Directed by Theodore Melfi
Based on the book Hidden Figures by Margot Lee Shetterly
Screenplay by Theodore Melfi, Allison Schroeder
Starring: Taraji P. Henson, Octavia Spencer, Janelle Monáe, Kevin Costner, Mahershala Ali, Kirsten Dunst
The true story of a group of African-American women working to shape NASA at the height of the space race.
This film is based on the non-fiction book, Hidden Figures, written by Margot Lee Shetterly. The book was adapted for the movie by Theodore Melfi (St. Vincent) and Allison Schroeder (Mean Girls 2). Theodore Melfi also directed the movie, earning his first Oscar nomination for Best Director. The cast includes Taraji P. Henson (Hustle & Flow), Octavia Spencer (The Help), and Janelle Monáe (Moonlight). Kevin Costner (Dances with Wolves), Mahershala Ali (The Place Beyond the Pines), and Kirsten Dunst (Midnight Special) are also featured in this film.
This story is a fascinating look at a group of women who sought to overcome the racial and gender discrimination that had prevented them from finding their true potential. The writing does a nice job of examining their situation without turning into an extreme feel-good story. That isn’t to say that this is a dark and sad film. This screenplay just finds a nice balance to deal with all sides of this unique and fascinating period of American history.
The movie also doesn’t push for a clean resolution of the injustices of the story. There are nice resolutions for some aspects of the story, but the movie lives and dies with the reality of the situation. It’s always nice to see a story that is willing to let the facts determine the outcome. Overall, this is one of the more solid biographical films of the last few years. For their work, Theodore Melfi and Allison Schroeder were nominated for an Academy Award for Best Adapted Screenplay.

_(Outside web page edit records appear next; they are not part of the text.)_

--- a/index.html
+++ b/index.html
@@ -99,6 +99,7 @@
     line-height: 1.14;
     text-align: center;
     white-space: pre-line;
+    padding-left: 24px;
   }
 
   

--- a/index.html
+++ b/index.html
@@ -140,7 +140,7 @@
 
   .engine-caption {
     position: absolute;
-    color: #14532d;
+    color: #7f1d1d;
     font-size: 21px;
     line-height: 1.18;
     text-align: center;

As always, it’s important to note that I don’t give much time to the historical accuracy of biographical films. Like most, the essence of the story is real, while some moments might be condensed or embellished to push the plot. This is a part of adaptation and the creative film process that should be expected and accepted within reason.

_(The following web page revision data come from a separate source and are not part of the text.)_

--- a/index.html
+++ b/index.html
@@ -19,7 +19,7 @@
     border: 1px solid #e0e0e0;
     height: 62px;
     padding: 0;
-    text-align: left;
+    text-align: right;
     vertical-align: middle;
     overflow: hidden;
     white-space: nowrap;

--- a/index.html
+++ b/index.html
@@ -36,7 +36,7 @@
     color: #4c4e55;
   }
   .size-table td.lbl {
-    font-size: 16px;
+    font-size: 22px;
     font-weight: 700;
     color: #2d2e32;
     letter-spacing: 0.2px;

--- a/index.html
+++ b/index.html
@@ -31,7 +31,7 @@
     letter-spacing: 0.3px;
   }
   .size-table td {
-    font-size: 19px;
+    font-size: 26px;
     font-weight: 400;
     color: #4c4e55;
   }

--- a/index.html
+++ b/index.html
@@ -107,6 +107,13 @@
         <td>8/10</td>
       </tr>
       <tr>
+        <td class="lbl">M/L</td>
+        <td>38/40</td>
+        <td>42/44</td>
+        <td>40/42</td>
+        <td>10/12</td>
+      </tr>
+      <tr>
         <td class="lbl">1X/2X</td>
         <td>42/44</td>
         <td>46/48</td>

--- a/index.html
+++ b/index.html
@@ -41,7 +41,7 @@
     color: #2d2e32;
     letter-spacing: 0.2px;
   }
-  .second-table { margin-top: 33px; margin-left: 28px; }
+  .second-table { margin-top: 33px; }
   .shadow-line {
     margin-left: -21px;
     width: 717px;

This film features an all-star cast that really brings the screenplay to life. Taraji P. Henson, Octavia Spencer, and Janelle Monáe are a power trio that lead this one from the very beginning. Each of their character’s stories are unique, as are their performances. In addition to the difficult emotional moments, the stars also did a nice job with the fun and lighter moments. They’re joined by Kevin Costner, Mahershala Ali, and Kirsten Dunst. These three all deliver great performances, as do a large number of other cast members in the film. This cast seemed to have great chemistry throughout the movie, and there are no weak moments from the stars. Octavia Spencer was also nominated for an Oscar for Best Supporting Actress for her work in this one.
This movie brings the forgotten era of the space race to life with wonderful costuming, sets, props, and locations. The attention to detail helps to envelope the audience in the moment. The camera work and other aspects of production also come together nicely. The film also features an excellent score by Hans Zimmer (The Holiday), Pharrell Williams (Despicable Me) and Benjamin Wallfisch (A Cure for Wellness). It was a bit of a surprise to see their work missing from the Academy Award nominations list.
This is a very good movie that does all the things I hope for in a bio-pic. If you’re a fan of biographical movies, this is one to see. I would also suggest this one to fans of movies like Apollo 13. This is also a great recommendation for fans of the stars I’ve mentioned. Their performances are all wonderful. This doesn’t always take the easy road, and it adds to the quality of the drama in the story. I give this one 4.4 out of 5 stars.